Switched-on Hughie can return Tyson’s title to the family fold
22.09.17

Switched-on Hughie can return Tyson’s title to the family fold

HUBBARD’S CUPBOARD – 22.9.17

By Alan Hubbard

Parker v Fury

Back in 1951, as a 13-year-old schoolboy, I fell in love with boxing after experiencing my first world title fight – that between Sugar Ray Robinson and Britain’s Randolph Turpin for the middleweight championships at Earls Court.

I wasn’t there, and this was the days before live boxing on the box, PPV, closed circuit TV and all that jazz.

 No, it was steam radio only, and I stayed up to listen to the broadcast of a contest that remains etched in the memory.

The commentary was exciting but totally misleading. You would have thought the great champion Sugar Ray walked it but after 15 torrid rounds it was Turpin’s hand that was rightly raised by referee Eugene Henderson. The 18,000 crowd went wild – as did the nation.

Turpin had travelled to Earls Court by tube but he returned home to Leamington a hero.

Listening in to that historic contest was an unforgettable experience. So I have decided to do it all again with this Saturday’s WBO world heavyweight title fight from the Manchester Arena.

As an incorrigible technophobe, I can’t be bothered forking out 15 quid to fathom out how to get this bout between Hughie Fury, and the Kiwi holder Joseph Parker on something called YouTube.

Instead I’ll bell be tuning in to the BBC Radio Five Live broadcast and looking forward the estimable commentary team of Mike Costello and Steve Bunce telling me how it is, as usual making the action  as vivid to the ear as it would  be to the eye.

And you can bet they will read it right – unlike their predecessors Raymond Glendennig and W Barrington Dalby 66 years ago.

Let’s hope we get another surprise British winner. I believe Hughie can win it and, ironically, return the belt confiscated from elder cousin Tyson to the Fury family fold.

Hughie is a smart, well-tutored boxer and while Parker is similarly unbeaten he is not an outstanding champion.

What counts against Fury is his 17 months absence from the ring in a live fight.

If he can dust off the rust he can become Britain’s second current world heavyweight champion, just five days after his 23rd birthday.

I’ll be switching on to Five Live at 10.30pm. Here’s hoping Hughie is switched on too.

WHEN COLIN HART and I debated the merits of the world’s greatest-ever middleweight champions and their fights on BoxNation’s Boxing Matters this week the name of Jake LaMotta was never far from our respective lips.

Jake Lamotta

When the original Raging Bull died in a New York nursing home on  Tuesday he bequeathed a legacy that is hard to match, including six brutal encounters with Sugar Ray Robinson and a life ranging from captivating charm to violent criminality that led to arguably the finest boxing movie all time.

He wasn’t the best world middleweight champion there has ever been but he was surely among the bravest and most indestructible, handing out as well as absorbing many bloody beatings.

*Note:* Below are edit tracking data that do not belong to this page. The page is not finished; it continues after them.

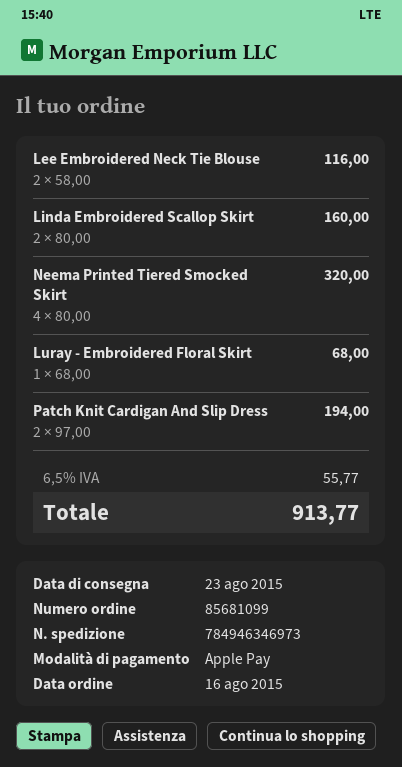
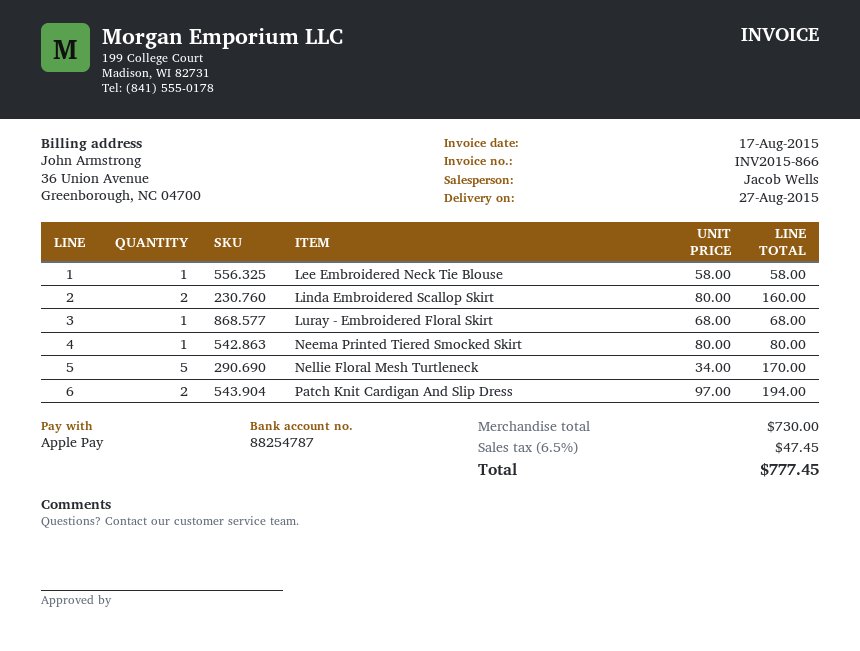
delivery date: 2015-08-23 -> 2015-08-27
Lee Embroidered Neck Tie Blouse: 2 x 58.00 = 116.00 -> 1 x 58.00 = 58.00
Neema Printed Tiered Smocked Skirt: 4 x 80.00 = 320.00 -> 1 x 80.00 = 80.00
Nellie Floral Mesh Turtleneck: none -> 5 x 34.00 = 170.00
tax: 6.5% = 55.77 -> 6.5% = 47.45
total: 913.77 -> 777.45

He lived just beyond his 96th birthday and was married seven times, so boxing can’t be that bad for you.

I TEND TO agree with Frank Warren that ex-footballer Rio Ferdinand should be allowed the opportunity try his fists boxing. Just as long as he goes about it the right way, under the strictest supervision and expert tuition.

He is a fit, intelligent guy and must be made aware of his limitations whatever the ridiculous bookie talk about title fights.

A few four rounders against carefully hand-picked opposition maybe, but he will never be a champion or even a contender. Indeed, I’ll be surprised if the Board of Control grant him a licence at the first time of asking.

He may need to wait as long as Freddie Flintoff did for his one-off glove affair in the prize ring. Which is what I suspect Ferdinand’s foray into the noble art will be.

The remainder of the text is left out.